Outputs the infinite sequence.

Try it online.

Explanation:

λ         # Start a recursive environment,
          # to output the infinite sequence
          # (which is output implicitly at the end)
          # Implicitly starting with a(0)=1
          # Where every following a(n) is calculated as:
          #  (implicitly push a(n-1))
 ∞        #  Push an infinite positive list: [1,2,3,...]
  +       #  Add the a(n-1) to each: [a(n-1)+1,a(n-1)+2,a(n-1)+3,...]
 D        #  Duplicate this infinite list
  λ       #  Push a list of all items thus far: [a(0),a(1),...,a(n-1)]
   3.£    #  Pop and only leave (up to†) the last three items: [a(n-3),a(n-2),a(n-1)]
      P   #  Take the product of this triplet: a(n-3)*a(n-2)*a(n-1)
       ¿  #  Check the gcd (Greatest Common Divisor) of this product with each value `v`
          #  in the infinite (duplicated) list: gcd(v,a(n-3)*a(n-2)*a(n-1))
  Ï       #  †† Pop both lists, and only leave the values at the truthy††† positions
   н      #  Pop and push the first remaining item of this infinite list

Footnotes:

  • †: In the first two iterations, λ won't contain three items yet, so will be [1] or [1,"2"] respectively.
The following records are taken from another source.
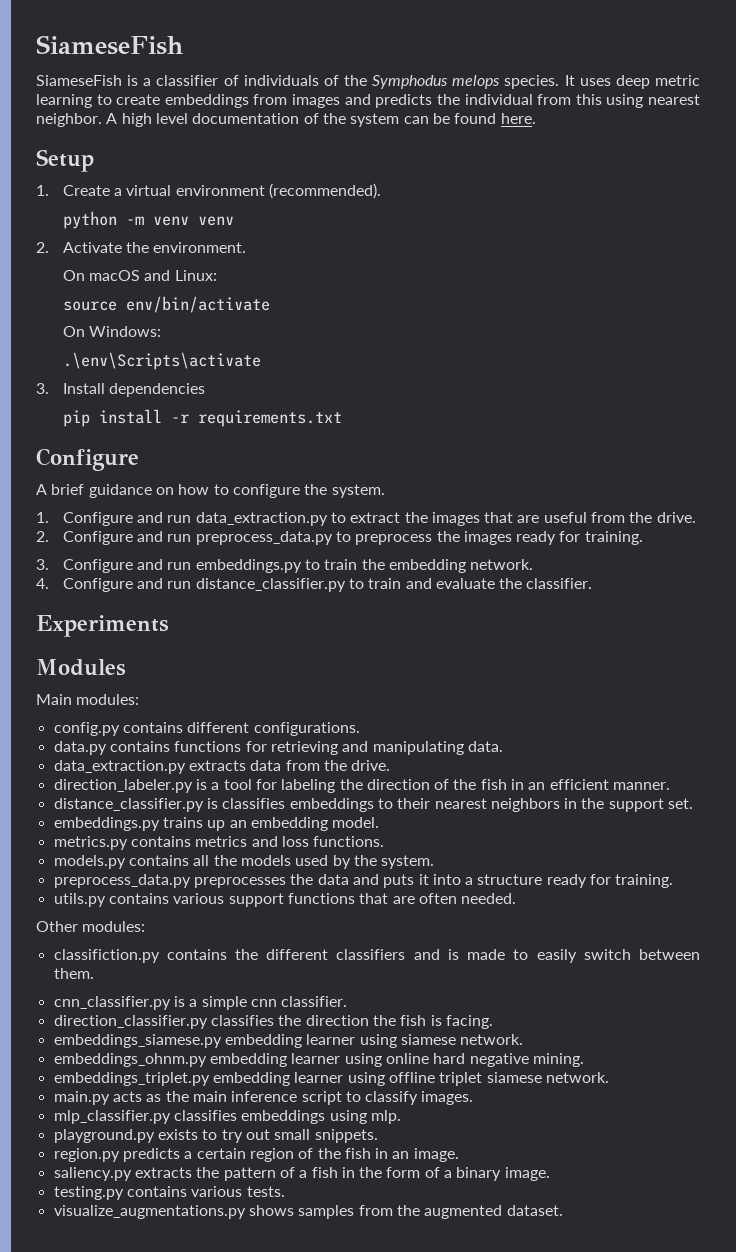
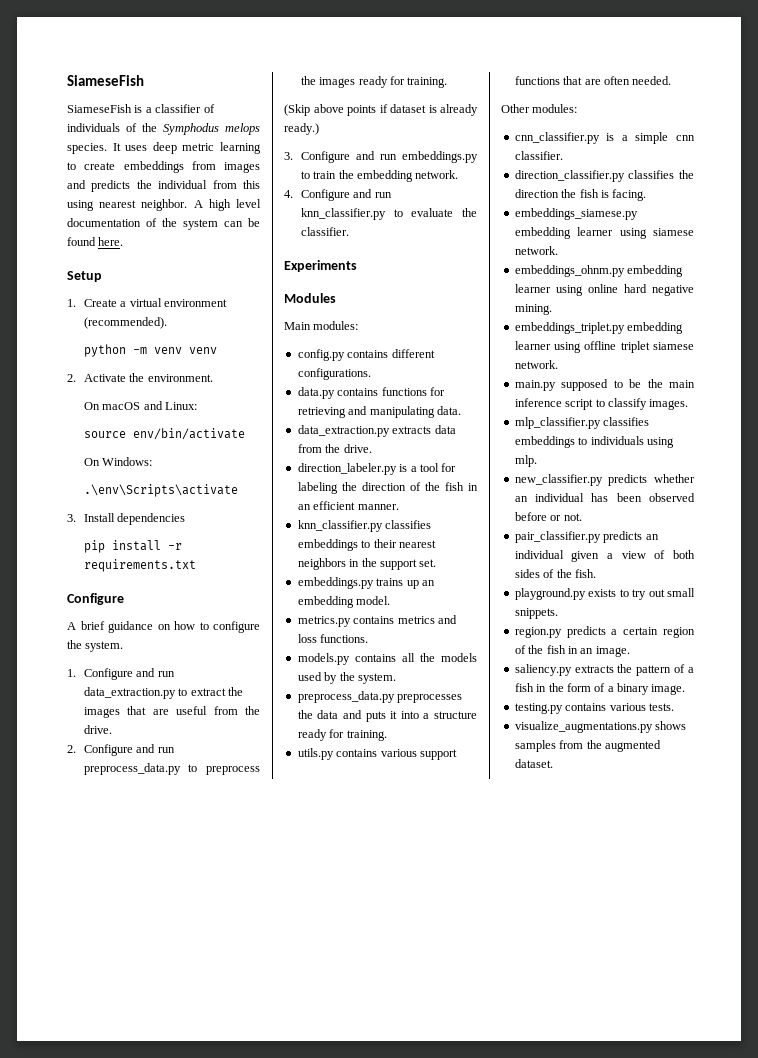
+ (Skip above points if dataset is already ready.)
- 4. Configure and run distance_classifier.py to train and evaluate the classifier.
+ 4. Configure and run knn_classifier.py to evaluate the classifier.
- distance_classifier.py is classifies embeddings to their nearest neighbors in the support set.
+ knn_classifier.py classifies embeddings to their nearest neighbors in the support set.
- classifiction.py contains the different classifiers and is made to easily switch between them.
- main.py acts as the main inference script to classify images.
+ main.py supposed to be the main inference script to classify images.
- mlp_classifier.py classifies embeddings using mlp.
+ mlp_classifier.py classifies embeddings to individuals using mlp.
+ new_classifier.py predicts whether an individual has been observed before or not.
+ pair_classifier.py predicts an individual given a view of both sides of the fish.

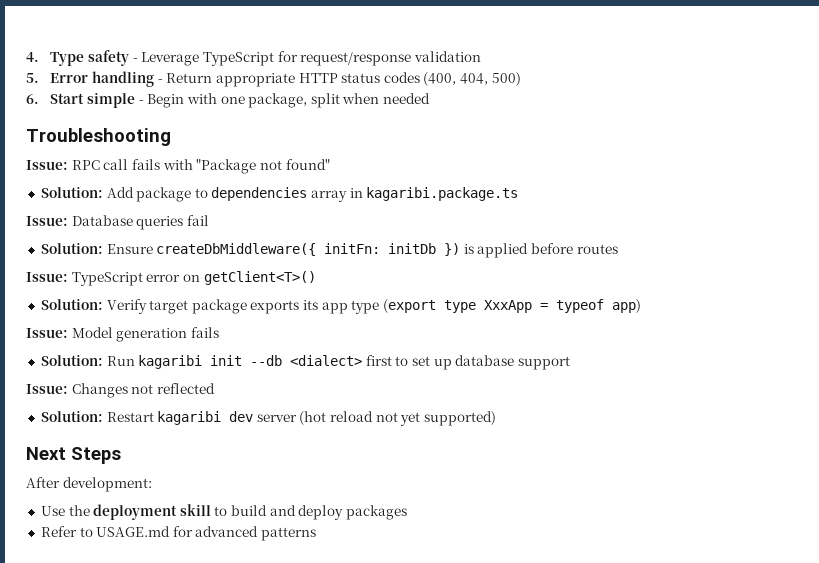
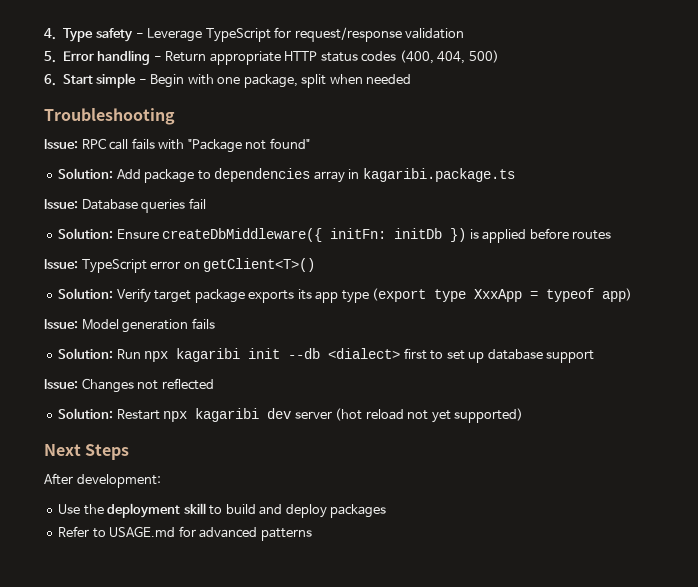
- Solution: Run kagaribi init --db <dialect> first to set up database support
+ Solution: Run npx kagaribi init --db <dialect> first to set up database support
- Solution: Restart kagaribi dev server (hot reload not yet supported)
+ Solution: Restart npx kagaribi dev server (hot reload not yet supported)

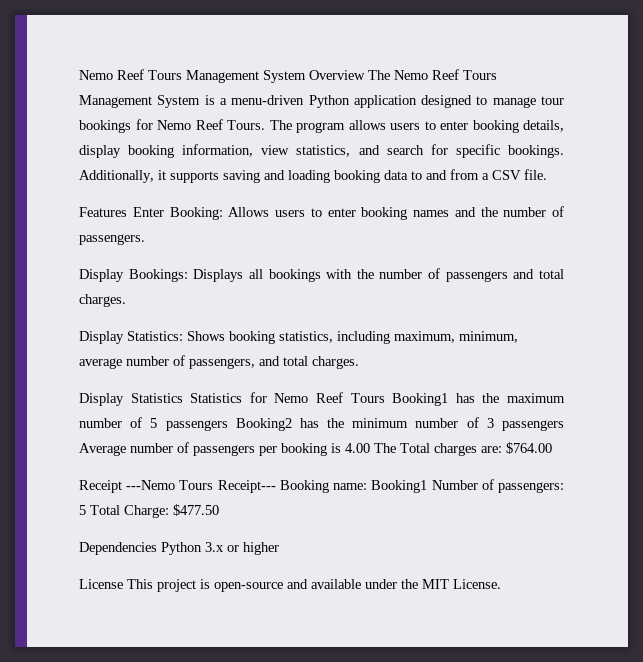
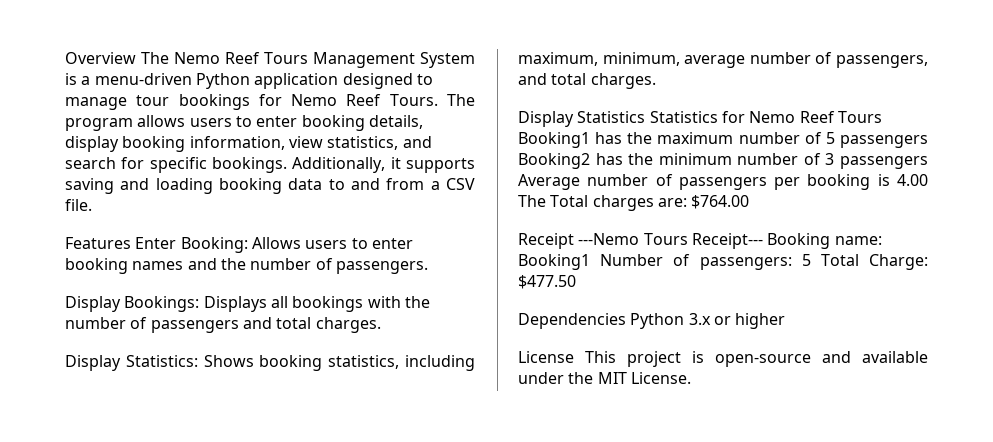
- Nemo Reef Tours Management System Overview The Nemo Reef Tours Management System is a menu-driven Python application designed to manage tour bookings for Nemo Reef Tours.
+ Overview The Nemo Reef Tours Management System is a menu-driven Python application designed to manage tour bookings for Nemo Reef Tours.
This won't affect the output though, since it'll calculate \$2\$ based on just \$[a(0)=1]\$ and calculate \$3\$ based on \$[a(0)=1,a(1)=2]\$.
  • ††: The outputs are strings (except for the first implicit item) because of the Ï builtin. Not sure why it does that tbh. (You could add a ï to the footer if you prefer actual integer outputs: Try it online.)
  • †††: Only 1 is truthy in 05AB1E, so only the items at which gcd(v,a(n-3)*a(n-2)*a(n-1))==1 will be kept with Ï.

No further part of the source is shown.